Robert M. "Bob" Wachter is an academic physician and author. He is on the faculty of University of California, San Francisco, where he is chairman of the Department of Medicine, the Lynne and Marc Benioff Endowed Chair in Hospital Medicine, and the Holly Smith Distinguished Professor in Science and Medicine. He is generally regarded as the academic leader of the hospitalist movement, the fastest growing specialty in the history of modern medicine. He and a colleague, Lee Goldman, are known for coining the term "hospitalist" in a 1996 New England Journal of Medicine article.
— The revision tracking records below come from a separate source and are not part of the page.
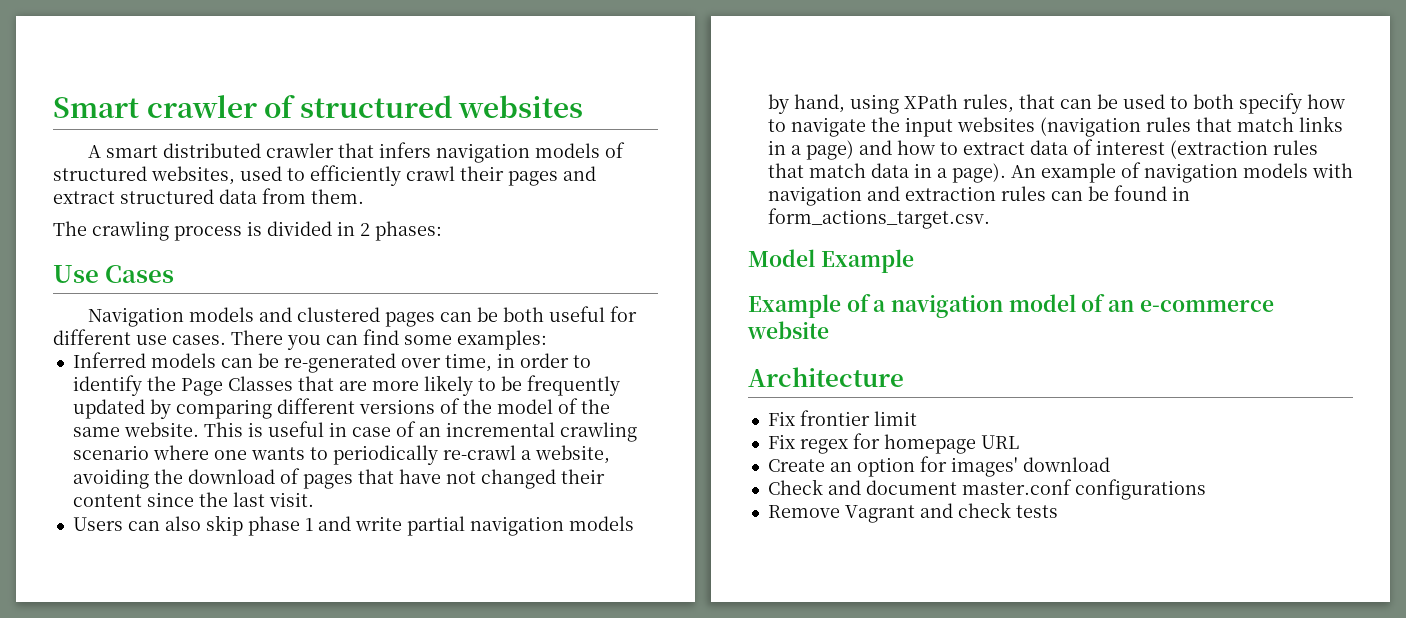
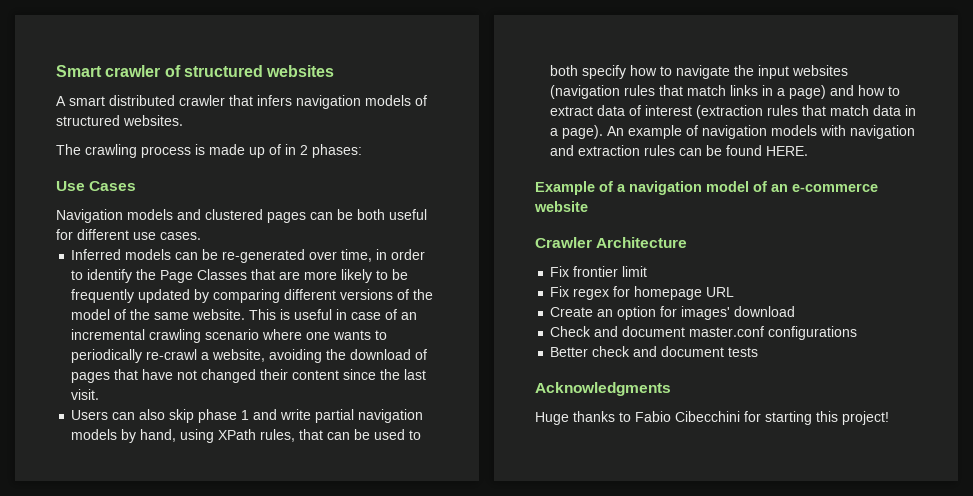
[151,165,596,186] [53,188,364,204] websites, used to efficiently crawl their pages and extract structured data from them. -> [123,115,183,126] websites.
[267,221,332,236] divided -> [209,144,281,158] made up of
[231,329,547,350] There you can find some examples: -> (201, 236) none
[1171,186,1190,201] [767,208,990,229] [748,249,914,273] in form_actions_target.csv. // Model Example -> [766,146,809,156] HERE.
(829, 330) none -> [535,237,592,248] Crawler
[767,502,1058,523] Remove Vagrant and check tests -> [550,346,759,357] [535,382,671,396] [535,411,889,425] Better check and document tests // Acknowledgments // Huge thanks to Fabio Cibecchini for starting this project!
His 2015 book, The Digital Doctor: Hope, Hype, and Harm at the Dawn of Medicine's Computer Age, was a New York Times bestseller. His new book, A Giant Leap: How AI is Transforming Healthcare and What That Means for Our Future, was published by Portfolio/Penguin in 2026.

== Education ==
Wachter attended college and medical school at the University of Pennsylvania. He completed a residency and chief residency in internal medicine at UCSF, then was a Robert Wood Johnson Clinical Scholar in Health Policy, Ethics, and Epidemiology at Stanford University. He joined the faculty at UCSF in 1990.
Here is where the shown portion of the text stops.